IT was a dreich evening, but one that I gladly spent with folks in Stirling, Edinburgh and then Glasgow. As we were removed from the European Union last Friday night, I was really heartened that Leave A Light On had become the motif across many parts of the country.

It was what I asked the European Parliament to do last year, when it looked increasingly likely that Brexit would mean that the only way back into the EU for Scotland would be as an independent state. Indeed, the former European Council president Donald Tusk described the warmth of feeling towards Scotland across Europe, that emotionally there would be enthusiasm in Brussels towards a future independent Scotland’s wish to rejoin the EU.

Scotland was at the forefront of events in Brussels last week. Following the approval of the withdrawal agreement, MEPs rose to sing Auld Lang Syne, a truly heart-warming gesture in recognition of Scotland’s deep regret in being removed from our European family of nations. The song was sung by a large crowd on Buchanan Street when the clock passed 11pm on Friday and we had legally left the EU. There were tears, hugs and no small amount of anger.

We are now in a transition period, but make no mistake, Friday did not bring an end to the matter. The UK is in a serious constitutional crisis.

I said to numerous crowds that night that Leave A Light On can mean different things: it can mean leaving a light on for Scotland to come back to the EU, or indeed for the whole of the UK to do so. However, it has become increasingly the case to many that the only way back into the European Union is independence.

Nicola Sturgeon made an important and significant speech on Friday in Edinburgh, and I’m entirely signed up to SNP strategy. It’s frustrating to many of us that the Tories in Westminster are, for now, stonewalling us, but this tactic is as sustainable as it is democratic. It’s precisely why we need to stay positive, and continue our work in winning over those who are left to be persuaded of our cause.

The people of Scotland have a choice to make, and for many it will be a painful and even an unwelcome one. However, it’s through a situation that we have been forced into. It’s a simple fact that the version of the United Kingdom that 55% of Scots bought into in 2014 no longer exists.

In my maiden speech to the House of Commons, I said that a union can only endure where there is consent and respect. In 2016, and on a number of occasions since, Scotland has not consented to where we are now, and throughout the entire process of leaving the EU, we have had a proven lack of respect from Westminster demonstrated towards Scotland’s position.
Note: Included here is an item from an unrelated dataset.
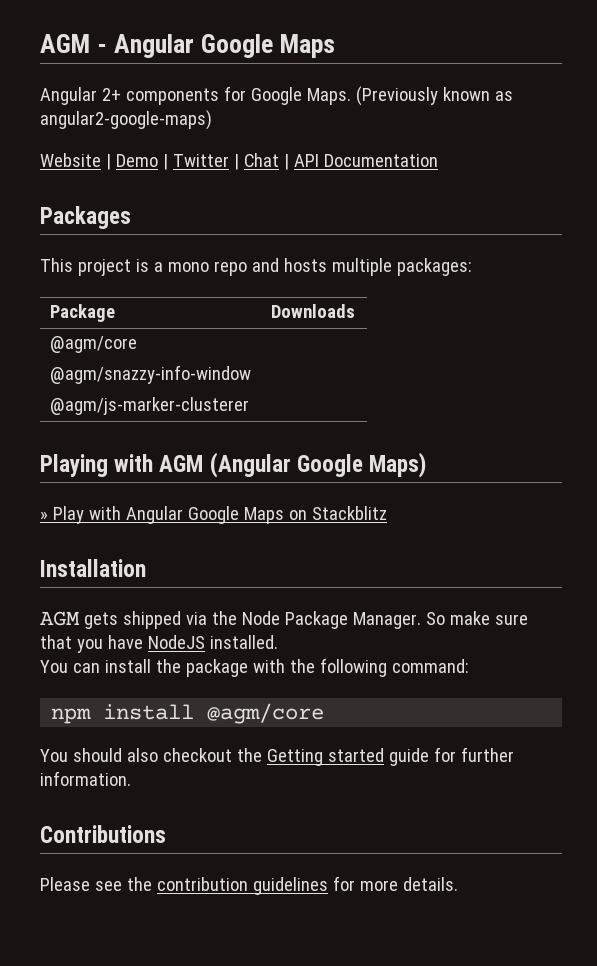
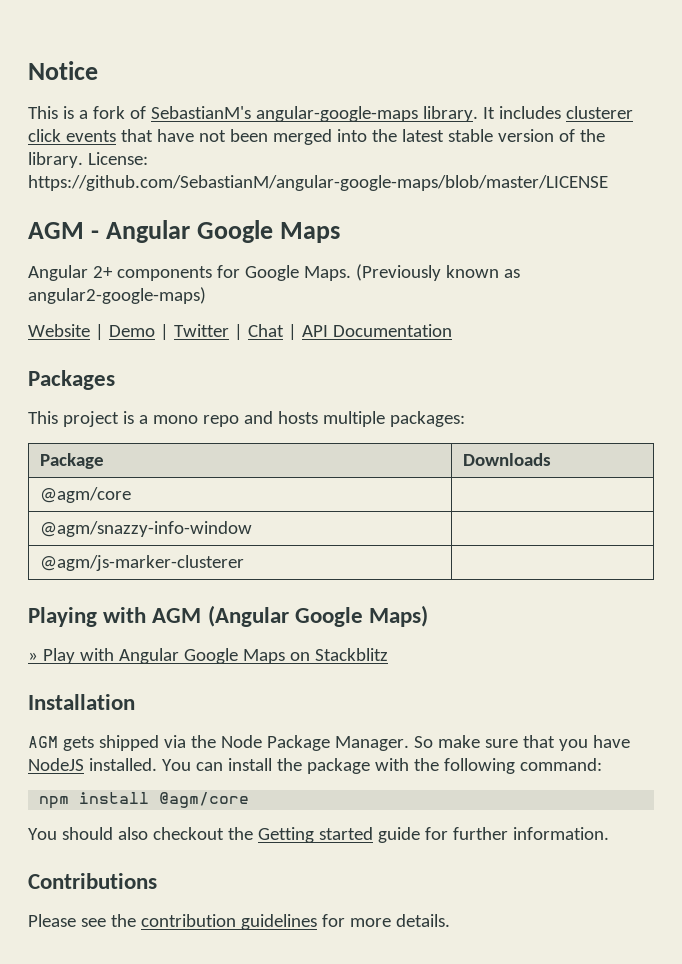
(40, 43) none -> [28,61,98,80] [28,106,633,122] [28,129,605,145] [28,152,148,168] [28,175,608,191] Notice // This is a fork of SebastianM's angular-google-maps library. It includes clusterer click events that have not been merged into the latest stable version of the library. License: https://github.com/SebastianM/angular-google-maps/blob/master/LICENSE //
(278, 642) // -> (157, 764) none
This week, I am in Washington DC. In my role as the SNP’s shadow foreign secretary, part of my job is to build on our links overseas and to represent Scotland’s interests, as much as it is to hold the Tory Government to account over foreign policy. Already this week has been valuable in enabling me to make important connections with other representatives, such as US senators and delegates from the UN.

This is at a time when the UK Government has set the clock ticking against itself to forge trading arrangements across the globe with countries like the US. Were it not for the current transition period with the EU, the UK would have no such arrangements in place.

Complex discussions taking place in such a short space of time heightens the urgency of making Scotland’s case as a unique, ambitious nation full of potential. Many are looking on with concern at the relationship between the current residents of both 10 Downing Street and the White House, and at the mixed messages coming out of both camps at what a UK-US trade deal, agreed between the two current administrations, could involve.

Today, my SNP colleague Peter Grant MP will introduce an NHS Protection Bill to the Commons, with the specific aim of preventing any UK Government from signing up to trade agreements that could threaten the fundamental nature of our National Health Service.

The Bill would enshrine in law a final say for the Scottish Parliament and the Northern Irish and Welsh assemblies over whether future trade deals with the UK would impact on their NHS.

This was not only an SNP manifesto commitment, but also an important step in preserving one of our most precious public services. We’ll have to work cross-party to achieve it, but if the Conservatives are serious in their attempts to allay fears over the public nature of our NHS post-Trump trade deal, they won’t fight us on it.